You could always do something like the garmin inreach mini if you ride somewhere that doesn't have cell phone coverage. You can set it to upload every 10 mins your location by satellite back to you safety contacts. They can track your ride and if they don't see movement, they can text you by satellite to see if you are ok. You can a text back to them or send a SOS if needed. It won't automatically send out SOS messages if you are unconscious, but it will send your location automatically.


----------



## itsky (Jul 26, 2011)

I have, works well.


----------



## fly4130 (Apr 3, 2009)

My Garmin VivoActive 4 did it's job on my first fall. I was fine, but did stop with a thud. My wife texted me back "WTF is this message?" Small comfort in the acknowledgement, but not much more. Then it started going off at the weirdest times. My kid and I were on a slow snow ride once on some multi and I got a text from my wife asking if I was ok.

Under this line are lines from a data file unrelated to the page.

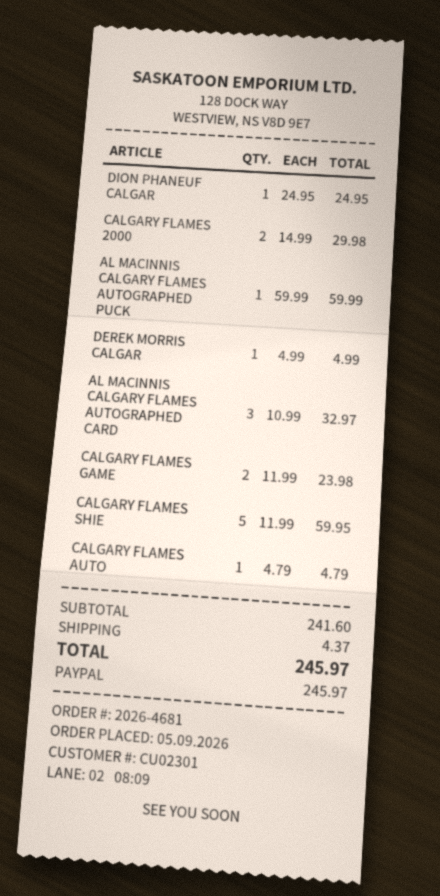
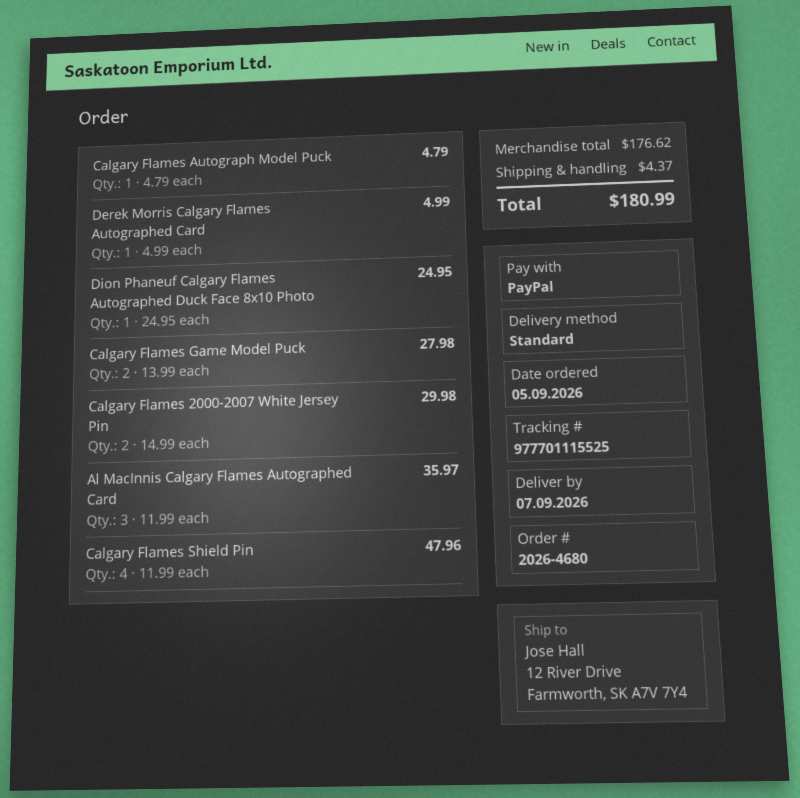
order number: 2026-4681 -> 2026-4680
AL MACINNIS CALGARY FLAMES AUTOGRAPHED PUCK: 1 x 59.99 = 59.99 -> none
AL MACINNIS CALGARY FLAMES AUTOGRAPHED CARD: 3 x 10.99 = 32.97 -> 3 x 11.99 = 35.97
CALGARY FLAMES GAME: 2 x 11.99 = 23.98 -> 2 x 13.99 = 27.98
CALGARY FLAMES SHIE: 5 x 11.99 = 59.95 -> 4 x 11.99 = 47.96
subtotal: 241.60 -> 176.62
total: 245.97 -> 180.99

There were no falls or even "mountain biking" on that ride. I eventually turned it off as the false positives were crying wolf far to often. I think it's an amazing idea for solo rides in cell-served areas, if it works.


----------



## dysfunction (Aug 15, 2009)

I'm kind of shocked that so many are riding in areas with reliable cellular coverage.


----------



## J.B. Weld (Aug 13, 2012)

dysfunction said:


> I'm kind of shocked that so many are riding in areas with reliable cellular coverage.




Give it a few more years and I doubt you'll be able to escape cell coverage anywhere.


----------



## dysfunction (Aug 15, 2009)

J.B. Weld said:


> Give it a few more years and I doubt you'll be able to escape cell coverage anywhere.


Thousands of acres of national park and forest, it'd likely take longer than that.

I don't even have coverage at my house, really.


----------



## Bassmantweed (Nov 10, 2019)

I have/had the Garmin version. Too many false positives.


----------



## Sidewalk (May 18, 2015)

I don't think I have it active on my watch, or I just never get false alarms. I got a false alarm on a run a while back, so maybe? I should check.

I occasionally get false alarms on my 830. But honestly, the false alarms are RARE and in situations that could be confused for a crash by a simple device. Example, I come to a sudden and abrupt stop, not the type of thing I normally do when riding, it may get triggered. Last time I remember that happening I was flying down a trail to find a group of riders all stopped around a blind corner and I had to stop hard not to blow into them, that sent out a distress call (which I didn't catch in time and notified my mom and girlfriend when I was at a bike park).

It doesn't work without cell coverage. I carry an inReach when I am going out of cell areas.


----------



## itsky (Jul 26, 2011)

dysfunction said:


> I'm kind of shocked that so many are riding in areas with reliable cellular coverage.


Ha, I flew to Costa Rica, took a two hour van ride from the house, then another two area boat ride to a remote surf spot. I was still getting texts.


----------



## dysfunction (Aug 15, 2009)

itsky said:


> Ha, I flew to Costa Rica, took a two hour van ride from the house, then another two area boat ride to a remote surf spot. I was still getting texts.


The US has the worst communication infrastructure of any industrialized country I've lived in, or visited. Aside from that, I live in the mountain west. Between the vast distances, and the terrain, there are huge gaps in coverage here. Huge.


----------



## Kevin Matherne (Jul 27, 2021)

Apple watch with cell works well. Just started clipless so did a turtle the other day, felt the watch vibrate and it was inquiring if I was ok. Been using it for months and did not know that was a feature so no false alarms with it so far.


----------



## ZX11 (Dec 24, 2020)

jrhone said:


> False. It is like the Apple advertisement says, optimized for activities like mountain biking. Drops and extreme shocks wont set it off accidentally. It uses the gps, altimeter and gyroscope to detect a drop in height and the gps to determine if your moving or immobile immediately after the drop in altitude. Then uses the gyroscope to detect movement on the arm. So when riding you will never be stationary and motionless immediately after a drop in altitude. There are many mt bikers and hikers and skateboarders that have been saved because of the technology.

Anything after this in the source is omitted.